Well, we have 6 partial derivatives --- do we want to call all of these (collectively) the "derivative" of f? This seems somewhat ad hoc and unsatisfying.

You might think of arranging these partial derivatives in a matrix:

$$\left[\matrix{ \pder u x = 2 y & \pder u y = 2 x & \pder u z = -3 \cr \pder v x = -3 z & \pder v y = z & \pder v z = y - 3 x \cr}\right].$$

Now we have a single entity, and it is reasonable to say that it contains information about the rate(s) of change of f However, this still seems a bit arbitrary --- for example, why put the u derivatives in the first row (as opposed to, say, the first column)?

Actually, the matrix we've written down above will turn out to be the derivative of f. In order to give a rationale for this, we have to think about derivatives in a conceptual way.

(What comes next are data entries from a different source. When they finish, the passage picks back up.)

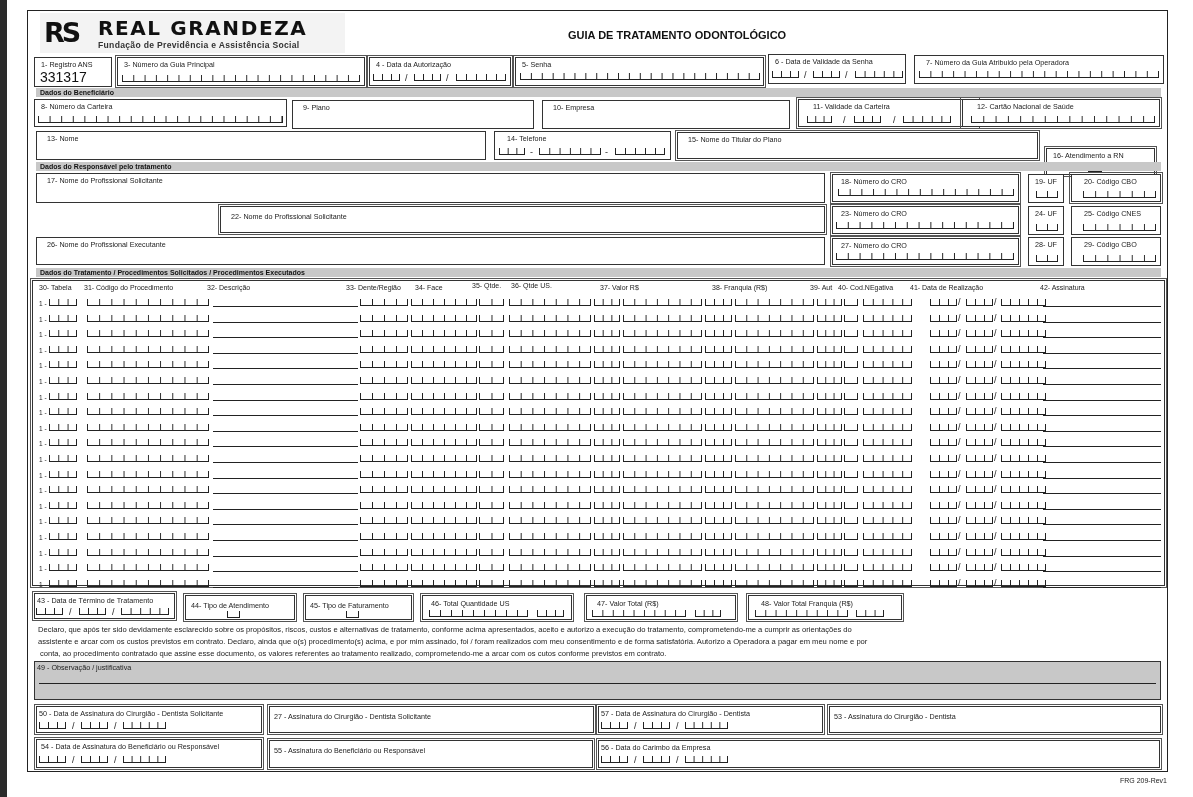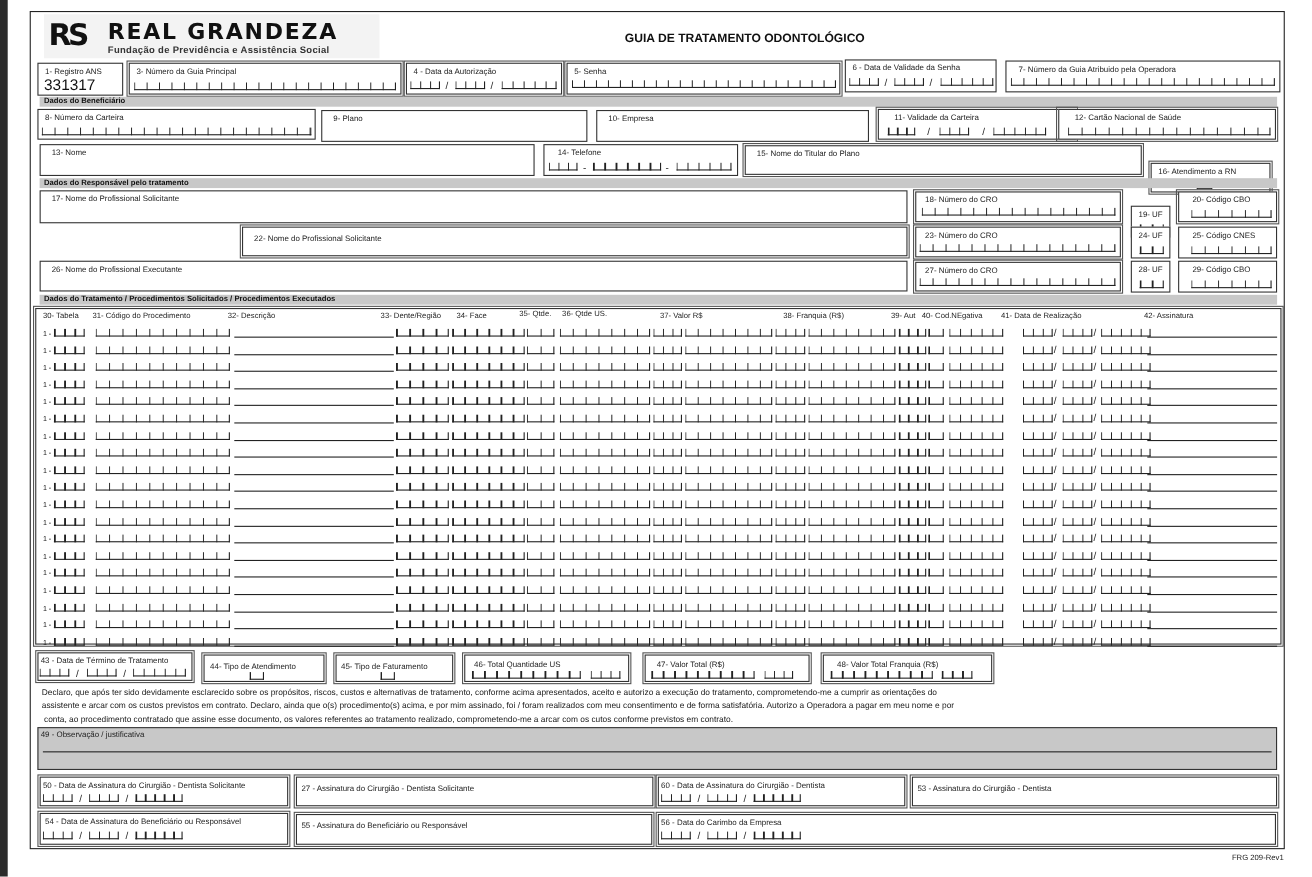--- a/index.html
+++ b/index.html
@@ -121,21 +121,21 @@
 
   <div class="sec" style="top:151px;">Dados do Responsável pelo tratamento</div>
 
   <div class="box" style="left:8px;top:162px;width:789px;height:30px;">
     <span class="lbl" style="left:10px;">17- Nome do Profissional Solicitante</span>
   </div>
   <div class="box dbl" style="left:804px;top:163px;width:187px;height:28px;">
     <span class="lbl" style="left:8px;">18- Número do CRO</span>
     <div class="ticks end" style="left:5px;top:14px;width:176px;background-size:11.7px 7px;"></div>
   </div>
-  <div class="box" style="left:1000px;top:176px;width:36px;height:29px;">
+  <div class="box" style="left:1000px;top:163px;width:36px;height:29px;">
     <span class="lbl" style="left:6px;">19- UF</span>
     <div class="ticks end" style="left:7px;top:16px;width:22px;background-size:11px 7px;"></div>
   </div>
   <div class="box dbl" style="left:1043px;top:163px;width:90px;height:28px;">
     <span class="lbl" style="left:12px;">20- Código CBO</span>
     <div class="ticks end" style="left:11px;top:16px;width:73px;background-size:12.2px 7px;"></div>
   </div>
 
   <div class="box dbl" style="left:192px;top:195px;width:605px;height:27px;">
     <span class="lbl" style="left:10px;top:5px;">22- Nome do Profissional Solicitante</span>
@@ -673,21 +673,21 @@
     <div class="ticks end" style="left:2px;top:15px;width:27px;background-size:9px 7px;"></div>
     <span class="sep" style="left:35px;top:15px;">/</span>
     <div class="ticks end" style="left:44px;top:15px;width:27px;background-size:9px 7px;"></div>
     <span class="sep" style="left:77px;top:15px;">/</span>
     <div class="ticks end" style="left:86px;top:15px;width:43px;background-size:8.6px 7px;"></div>
   </div>
   <div class="box dbl" style="left:241px;top:695px;width:325px;height:27px;">
     <span class="lbl" style="left:4px;top:5px;">27 -  Assinatura do Cirurgião - Dentista Solicitante</span>
   </div>
   <div class="box dbl" style="left:570px;top:695px;width:225px;height:27px;">
-    <span class="lbl" style="left:2px;">60 - Data de Assinatura do Cirurgião - Dentista</span>
+    <span class="lbl" style="left:2px;">57 - Data de Assinatura do Cirurgião - Dentista</span>
     <div class="ticks end" style="left:2px;top:15px;width:27px;background-size:9px 7px;"></div>
     <span class="sep" style="left:35px;top:15px;">/</span>
     <div class="ticks end" style="left:44px;top:15px;width:27px;background-size:9px 7px;"></div>
     <span class="sep" style="left:77px;top:15px;">/</span>
     <div class="ticks end" style="left:86px;top:15px;width:43px;background-size:8.6px 7px;"></div>
   </div>
   <div class="box dbl" style="left:801px;top:695px;width:332px;height:27px;">
     <span class="lbl" style="left:4px;top:5px;">53 -  Assinatura do Cirurgião - Dentista</span>
   </div>
 

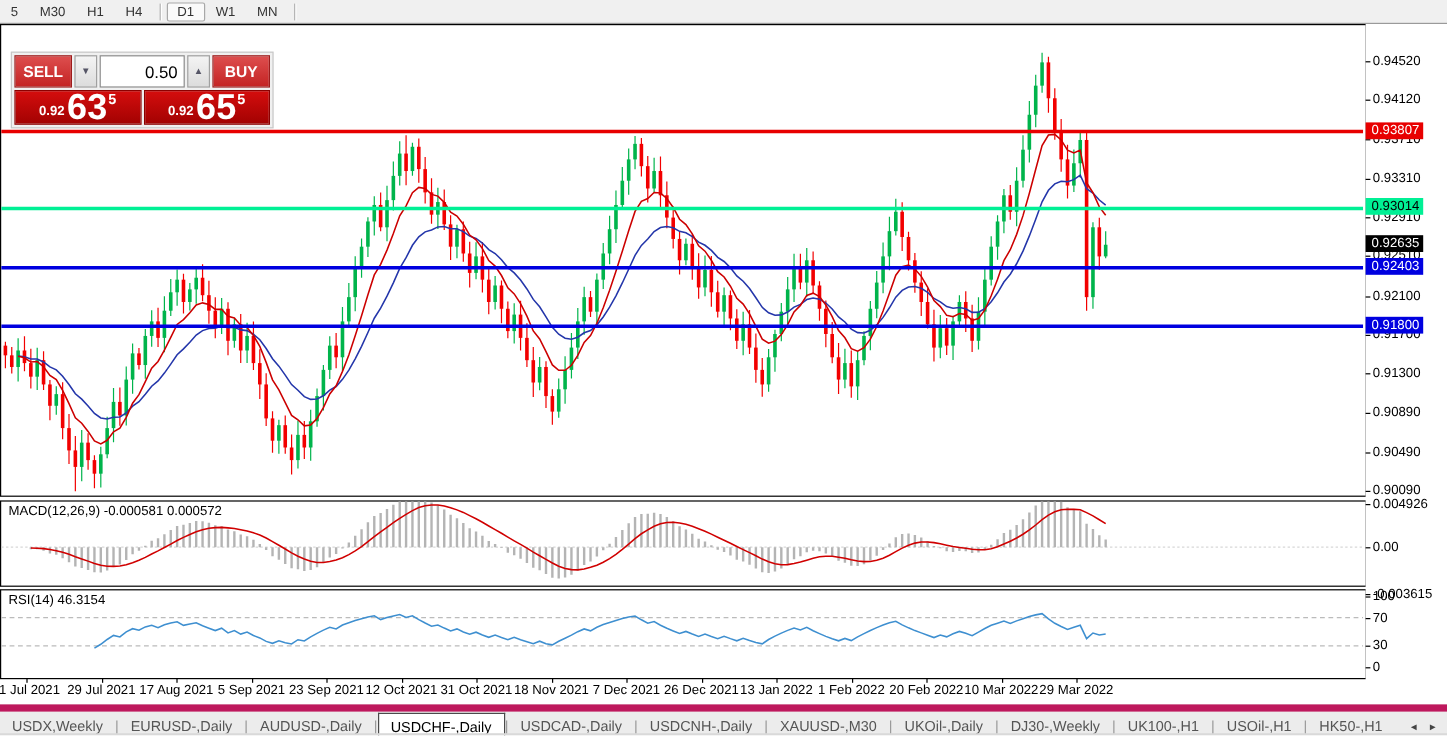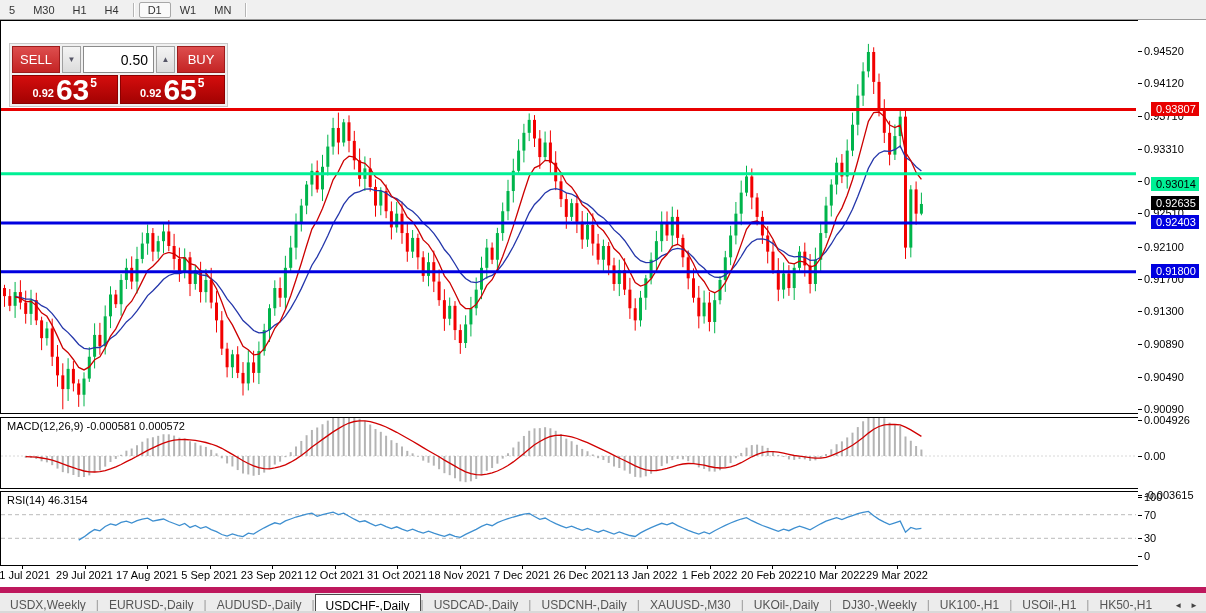--- a/index.html
+++ b/index.html
@@ -15,35 +15,35 @@
   .pane{position:absolute;left:0;width:1137px;background:#fff;border:1px solid #000;}
   #mainPane{top:20px;height:392px;}
   #macdPane{top:417px;height:70px;}
   #rsiPane{top:491px;height:73px;}
   .pane svg{position:absolute;left:0;top:0;}
   .indLabel{position:absolute;left:6px;top:2px;font-size:11px;color:#000;white-space:nowrap;z-index:5;}
   
   #axisCol{position:absolute;left:1138px;top:20px;width:68px;height:566px;background:#fff;font-size:11px;color:#000;}
   .tick{position:absolute;left:6px;white-space:nowrap;}
   .tickdash{position:absolute;left:-6px;top:6px;width:4px;height:1px;background:#000;}
-  .pricebox{position:absolute;left:0;padding:1px 3px 1px 5px;font-size:11px;white-space:nowrap;z-index:6;margin-left:13px;}
+  .pricebox{position:absolute;left:0;padding:1px 3px 1px 5px;font-size:11px;white-space:nowrap;z-index:6;}
   
   #dateAxis{position:absolute;left:0;top:566px;width:1137px;height:20px;font-size:11px;color:#000;}
   .dlab{position:absolute;top:3px;transform:translateX(-50%);white-space:nowrap;}
   .dtick{position:absolute;top:-1px;width:1px;height:4px;background:#000;}
   
   #chartTitle{position:absolute;left:8px;top:25px;font-size:12px;color:#111;z-index:8;white-space:nowrap;}
   #chartTitle .mk{font-size:9px;position:relative;top:-1px;}
   #chartTitle span{margin-right:3px;}
   
   #tradePanel{position:absolute;left:9px;top:43px;width:219px;z-index:9;background:#f0f0f0;
               border:1px solid #c8c8c8;padding:2px;box-sizing:border-box;}
   #tpRow1{display:flex;height:27px;gap:2px;}
   .tpbtn{flex:0 0 46px;display:flex;align-items:center;justify-content:center;color:#fff;
-         font-size:13px;background:linear-gradient(#dd4e4e,#c42424);border:1px solid #9d1b1b;cursor:pointer;}
+         font-size:13px;background:linear-gradient(#dd4e4e,#c42424);border:1px solid #9d1b1b;cursor:pointer;font-weight:bold;}
   .spin{flex:0 0 17px;display:flex;align-items:center;justify-content:center;font-size:8px;color:#556;
         background:linear-gradient(#f4f4f4,#dcdcdc);border:1px solid #a0a0a0;cursor:pointer;}
   #volBox{flex:1;background:#fff;border:1px solid #8a8a8a;font-size:14px;color:#000;
           display:flex;align-items:center;justify-content:flex-end;padding-right:5px;}
   #tpRow2{display:flex;height:29px;gap:2px;margin-top:2px;}
   .bigprice{flex:1;display:flex;align-items:flex-end;justify-content:center;color:#fff;
             background:linear-gradient(#d40d0d,#a30202);border:1px solid #8c0000;cursor:pointer;padding-bottom:1px;}
   .bigprice .sm{font-size:11px;font-weight:bold;margin:0 2px 3px 0;}
   .bigprice .lg{font-size:30px;font-weight:bold;line-height:24px;}
   .bigprice .sup{font-size:12px;font-weight:bold;margin:0 0 12px 1px;}
@@ -663,21 +663,21 @@
       <div class="tick" style="top: 122.795px;">0.93310<div class="tickdash"></div></div>
       <div class="tick" style="top: 155.131px;">0.92910<div class="tickdash"></div></div>
       <div class="tick" style="top: 187.467px;">0.92510<div class="tickdash"></div></div>
       <div class="tick" style="top: 220.612px;">0.92100<div class="tickdash"></div></div>
       <div class="tick" style="top: 252.948px;">0.91700<div class="tickdash"></div></div>
       <div class="tick" style="top: 285.284px;">0.91300<div class="tickdash"></div></div>
       <div class="tick" style="top: 318.428px;">0.90890<div class="tickdash"></div></div>
       <div class="tick" style="top: 350.764px;">0.90490<div class="tickdash"></div></div>
       <div class="tick" style="top: 383.1px;">0.90090<div class="tickdash"></div></div>
       <div class="pricebox" style="background: rgb(232, 0, 0); color: rgb(255, 255, 255); top: 81.6177px;">0.93807</div>
-      <div class="pricebox" style="background: rgb(0, 240, 149); color: rgb(0, 0, 0); top: 157px;">0.93014</div>
+      <div class="pricebox" style="background: rgb(0, 240, 149); color: rgb(0, 0, 0); top: 145px;">0.93014</div>
       <div class="pricebox" style="background: rgb(0, 0, 224); color: rgb(255, 255, 255); top: 195.117px;">0.92403</div>
       <div class="pricebox" style="background: rgb(0, 0, 224); color: rgb(255, 255, 255); top: 243.864px;">0.91800</div>
       <div class="pricebox" style="background: rgb(0, 0, 0); color: rgb(255, 255, 255); top: 176.362px;">0.92635</div>
       <div class="tick" style="top: 393.794px;">0.004926<div class="tickdash"></div></div>
       <div class="tick" style="top: 430px;">0.00<div class="tickdash"></div></div>
       <div class="tick" style="top: 456.57px; margin-top: 12px;">-0.003615<div class="tickdash"></div></div>
       <div class="tick" style="top: 471px;">100<div class="tickdash"></div></div>
       <div class="tick" style="top: 488.7px;">70<div class="tickdash"></div></div>
       <div class="tick" style="top: 512.3px;">30<div class="tickdash"></div></div>
       <div class="tick" style="top: 530px;">0<div class="tickdash"></div></div>

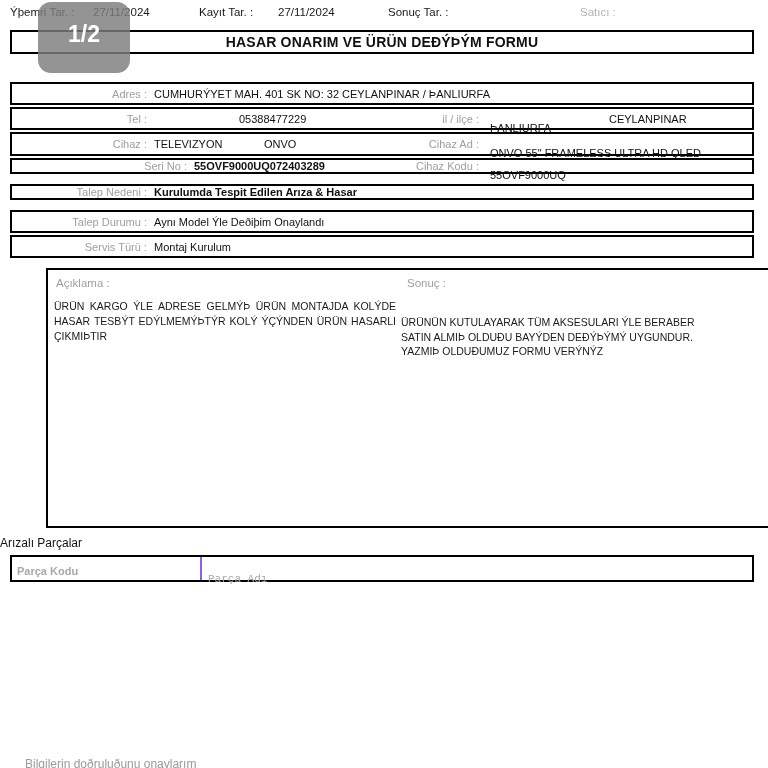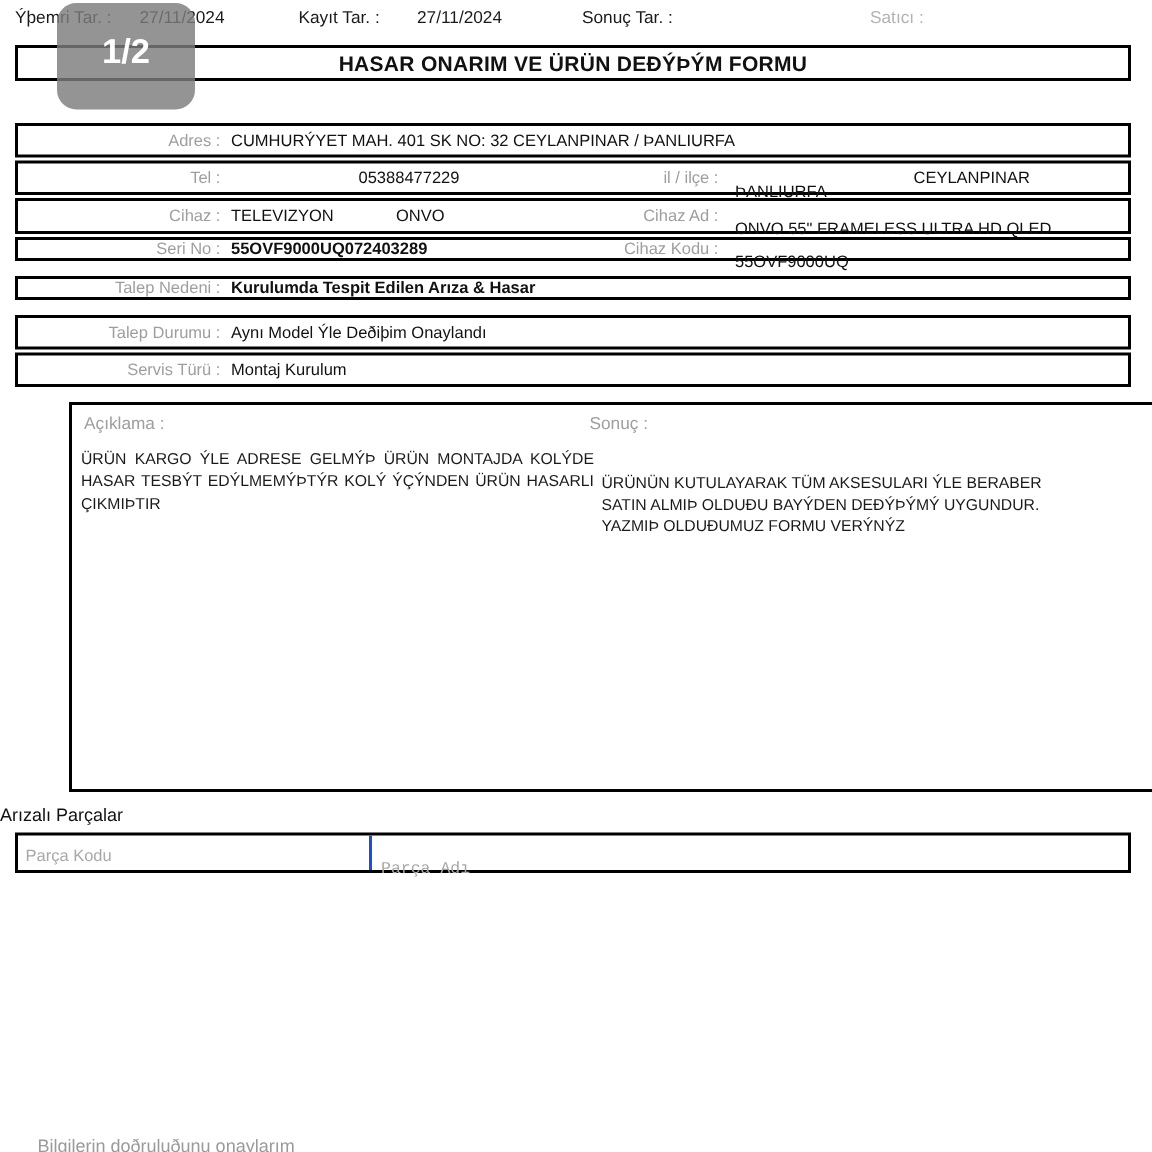--- a/index.html
+++ b/index.html
@@ -36,40 +36,40 @@
   .val2b { position:absolute; left:597px; color:#111; white-space:pre; }
   .valx  { position:absolute; left:252px; color:#111; white-space:pre; }
 
   .titlebox { top:30px; height:24px; display:flex; align-items:center; justify-content:center; }
   .titlebox .t { font-weight:bold; font-size:14px; letter-spacing:0.2px; }
 
   .r-ad    { top:56px;  height:24px; }
   .r-adres { top:82px;  height:23px; }
   .r-tel   { top:107px; height:23px; }
   .r-cihaz { top:132px; height:24px; }
-  .r-seri  { top:158px; height:16px; }
+  .r-seri  { top:158px; height:16px;padding-left:40px; }
   .r-tn    { top:184px; height:16px; }
   .r-td    { top:210px; height:23px; }
   .r-st    { top:235px; height:23px; }
 
   
   .descbox { top:268px; height:260px;margin-left:36px; }
   .desc-label { position:absolute; color:#9e9e9e; font-size:11.5px; }
   .dl-aciklama { left:8px; top:7px; }
-  .dl-sonuc { left:345px; top:7px; }
+  .dl-sonuc { left:359px; top:7px; }
   .desc-text { position:absolute; font-size:10.5px; color:#1a1a1a; }
   .txt-aciklama { left:6px; top:29px; width:342px; line-height:15px; }
   .txt-sonuc   { left:353px; top:45px; width:374px; line-height:14.5px; }
   .jline { text-align:justify; text-align-last:justify; }
 
   
   .parts-title { position:absolute; left:0; top:536px; width:768px; 
                  font-size:12px; color:#111; }
   .partsbox { top:555px; height:27px; display:flex; align-items:stretch; }
-  .pt-c1 { width:236px; border-right:2px solid #1d4ed8; padding:4px 5px; }
+  .pt-c1 { width:190px; border-right:2px solid #8b5cf6; padding:4px 5px;font-weight:bold; }
   .pt-c2 { flex:1; padding:12px 6px;font-family:Liberation Mono, monospace; }
   .pt-h { color:#a8a8a8; font-size:11px; }
 
   .footer-note { position:absolute; left:25px; top:757px; font-size:12px; color:#9a9a9a; }
 </style>
 </head>
 <body>
 
 <div class="page">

You probably encountered the derivative of a function $y = f(x)$ as the slope of the tangent line to a curve. What is the tangent line, in a conceptual sense? It's the best "flat" approximation to the curve near the point of tangency. That is, near the point of tangency, the tangent and the curve are very close.

We could generalize this to a function $z = f(x, y)$ by considering the tangent plane to the graph, which is a surface in three dimensions. And though it's difficult to picture, we can imagine continuing this procedure to higher dimensions. A line in the plane looks like this:

$$a x + b y = c.$$

A plane in space looks like this:

$$a x + b y + c z = d.$$

With more input variables for f, we just keep adding more variables to the equation.

These equations are linear, which means roughly that the variables occur only to the first power, multiplied by constants. Equations of this kind describe things that are "flat".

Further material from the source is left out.